My two books didn’t do what was expected, which was to have people buy them. I have felt guilty about this failure since they were published in 2012 and 2019, though not enough to offer any of my advance back to my publisher.
For years, Hachette would passive-aggressively send me a graph showing how my sales are inching closer to fulfilling my fiduciary promise, which will occur when my great-great-great-great-great grandchildren are alive and books cost $40,000 each. This triggered me.
So I was pretty excited when, on Sept. 5, everyone’s second-favorite A.I. company, Anthropic, settled a class-action suit with authors for $1.5 billion. The company had been accused of sucking up pirated ebooks from the digital libraries Library Genesis in 2021 and Pirate Library Mirror in 2022 to train its chatbot Claude.
Approximately 500,000 writers will be awarded about $3,000 per book.

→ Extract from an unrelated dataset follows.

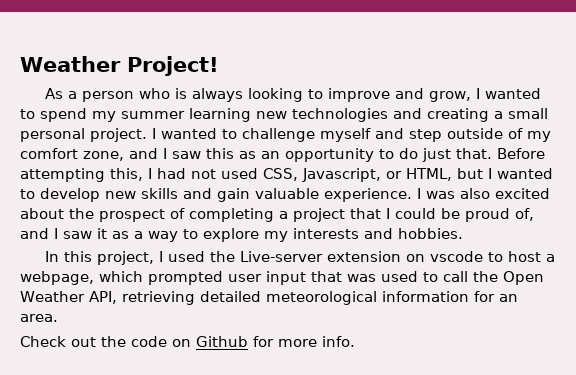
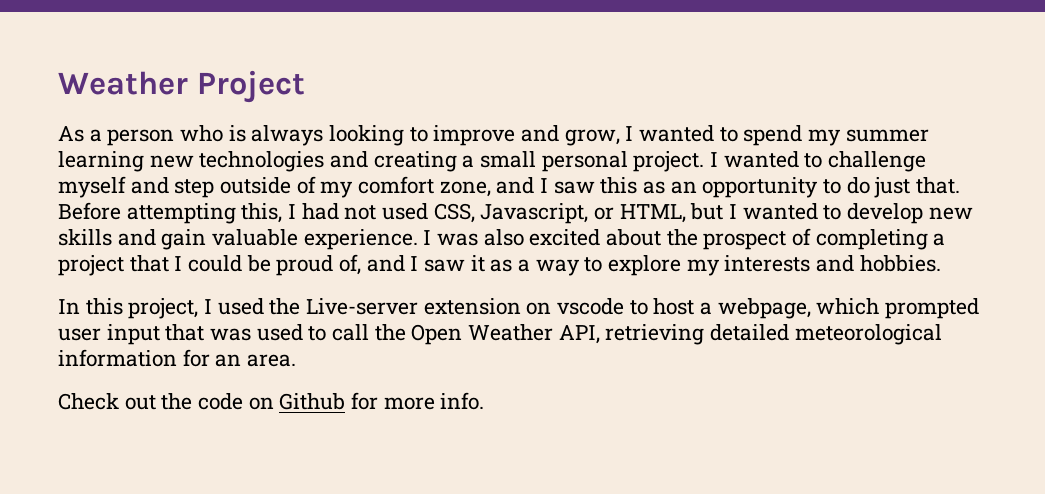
[20,56,219,76] Weather Project! -> [58,70,305,103] Weather Project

That’s about 10 percent of my books’ earnings. According to The Atlantic’s A.I. Watchdog search tool, this will almost certainly include me, though I won’t know for sure until this fall.
I was about an hour into my excitement over this potential jackpot when it struck me: Do my books deserve the same payout as other authors who may have been assimilated into the Large Language Model data set? The market has been pretty clear I’m not worth as much as Michael Connelly (the Harry Bosch, Renée Ballard and Lincoln Lawyer series) who has sold something close to 100 million copies of his books, which is approximately 100 million more than I have.
“I was thinking the opposite,” Mr. Connelly told me. “What if you’re a Joel Stein or a Jonathan Franzen and it takes you many years to write a book, and I write one a year? I have two coming out this year. It’s almost like I knew this rule was coming down.” I thought Mr. Connelly had an excellent point when he said, “a Joel Stein or a Jonathan Franzen.”